At the end of December 2020, the Information and Broadcasting ministry circulated a 97-page document, ‘Report of the Group of Ministers on Government Communication’.
The report represented the efforts of nine key ministers anxious to find an answer to why the Narendra Modi government’s claims about the success of its policies was not striking a strong enough chord with the people of India.
The ministers took their cue from Modi himself, who apparently “guided the GoM with his insights and gave vital inputs”. Left unsaid was why the government’s policies needed such a hard sell if they are indeed benefiting the people.
They then collected the opinions of “eminent” persons, including Sangh parivar loyalists and, apparently, a number of journalists who work for ‘mainstream’ newspapers and television channels. Perhaps their participation emboldened the ministers to conclude that “feeding the media” a diet of “positive stories” the whole year round is a viable strategy.

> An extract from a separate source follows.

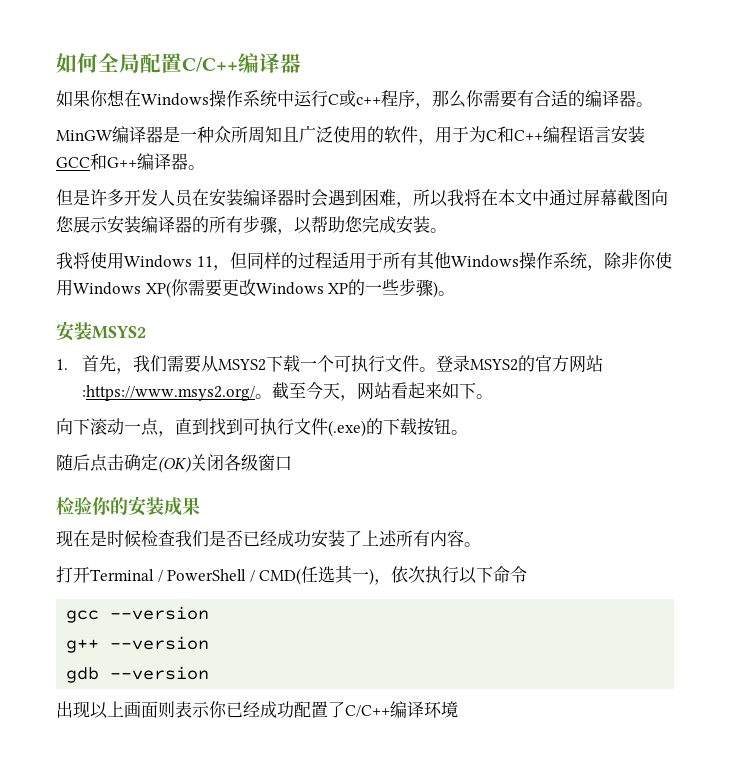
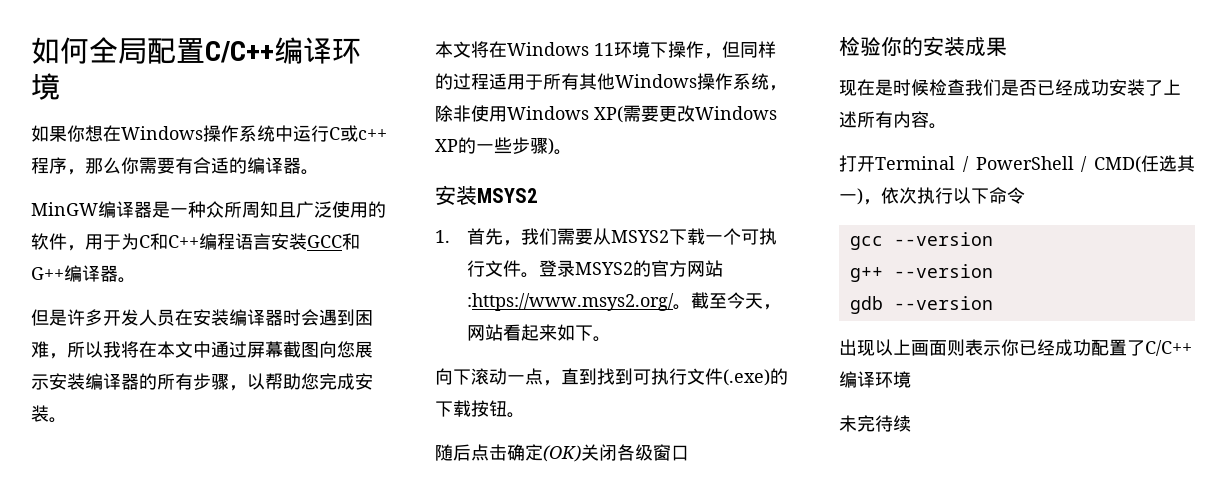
- 如何全局配置C/C++编译器
+ 如何全局配置C/C++编译环境
- 我将使用Windows 11，但同样的过程适用于所有其他Windows操作系统，除非你使用Windows XP(你需要更改Windows XP的一些步骤)。
+ 本文将在Windows 11环境下操作，但同样的过程适用于所有其他Windows操作系统，除非使用Windows XP(需要更改Windows XP的一些步骤)。
+ 未完待续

After deliberations which lasted over five months, the GoM finally produced its report and ‘action plan’. At no point in the report is there any hint of introspection on the obvious: that if the government’s ‘achievements’ are not capturing the public imagination, this could be because those ‘achievements’ are themselves underwhelming. [Links on page above: https://bit.ly/3kNRWl5 and https://www.newslaundry.com/2020/05/26/the-embarrassment-that-is-pib-fact-check-who-fact-checks-this-fact-checker]

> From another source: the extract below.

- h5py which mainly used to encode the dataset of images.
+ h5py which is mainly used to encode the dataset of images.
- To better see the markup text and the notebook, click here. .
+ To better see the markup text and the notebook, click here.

Instead, the entire focus of the ministerial exercise is on treating the negative perception which exists as a product of hostile media, hostile journalists who need to be “neutralised” and fake news. Accordingly, a whole action plan has been crafted to slay these imaginary demons. [Links on above page: 1. https://bit.ly/3sUkmg6 2. https://bit.ly/3sSoI7k 3. https://bit.ly/2OqAwyH 4. https://bit.ly/3bjkKPg]
The report lets the cat out of the bag as far as the recent cap on FDI in digital news media companies is concerned. This has nothing to do with creating a level playing field with print, as the government had claimed last year, but correcting the ‘bias’ in digital media. [Links on the page above: Links on page: 1. https://bit.ly/3riTm9w 2. https://bit.ly/3roQvMf 3. https://bit.ly/3c2f8rE]

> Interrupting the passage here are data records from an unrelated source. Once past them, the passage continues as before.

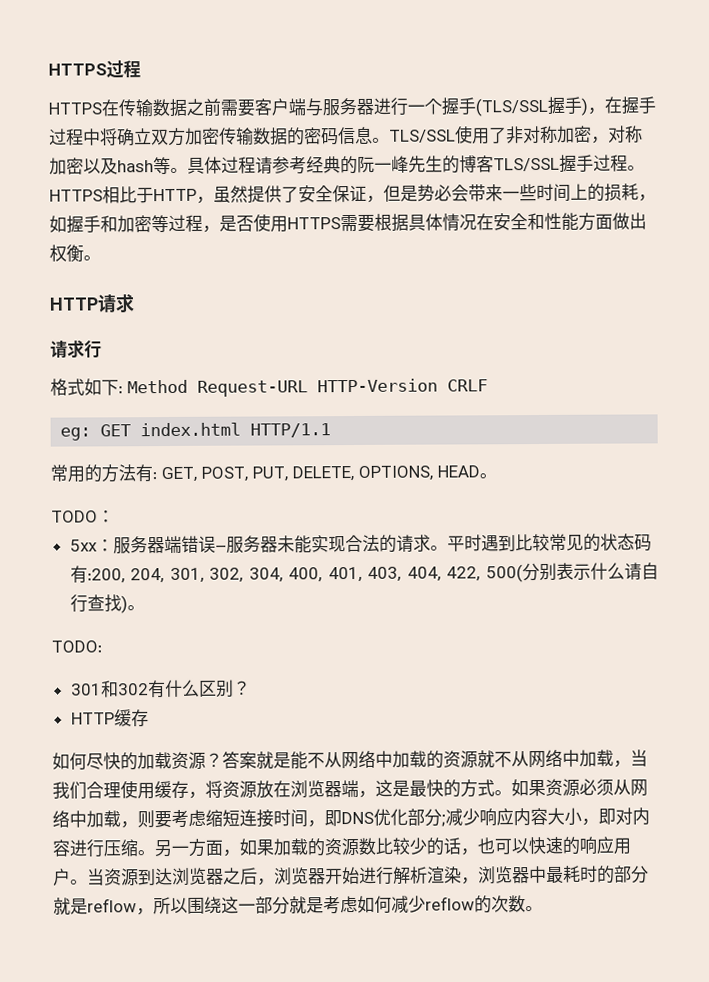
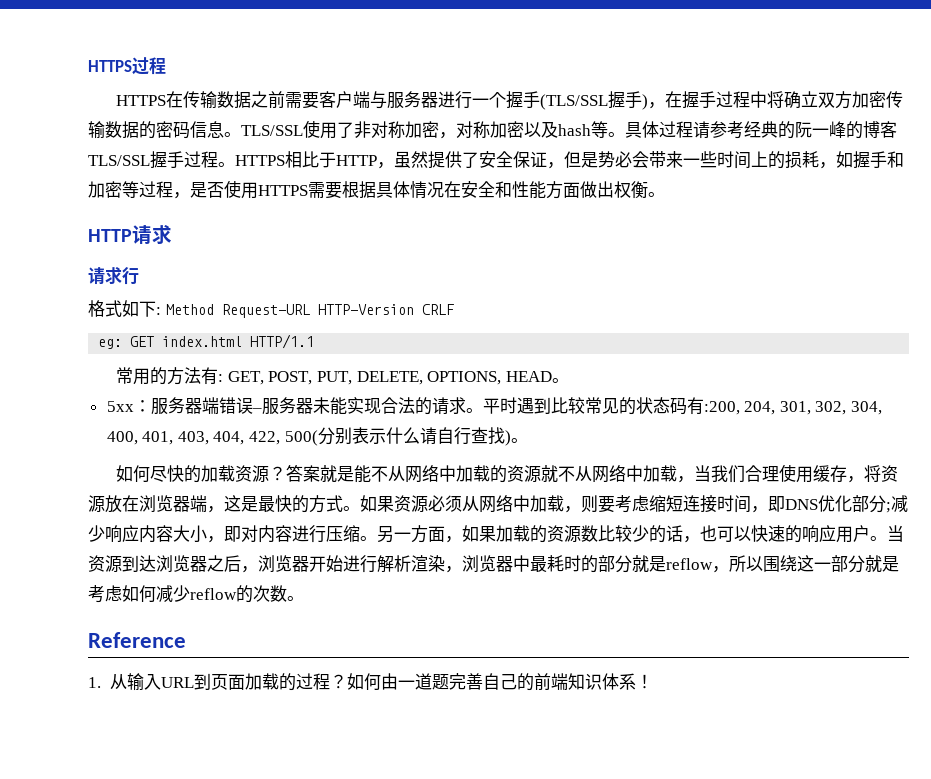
- 具体过程请参考经典的阮一峰先生的博客TLS/SSL握手过程。
+ 具体过程请参考经典的阮一峰的博客TLS/SSL握手过程。
- TODO：
- TODO:
- 301和302有什么区别？
- HTTP缓存
+ Reference
+ 1.从输入URL到页面加载的过程？如何由一道题完善自己的前端知识体系！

The report is akin to a toolkit for media management, containing numerous suggestions and action points aimed at countering the impact of the digital news media.
The Wire is mentioned three times in the GoM report as an example of a media platform exerting a negative influence on the public perception of the government.
Though the report was likely not intended for external dissemination, its main recommendations were first reported by Anisha Dutta of the Hindustan Times in December 2020.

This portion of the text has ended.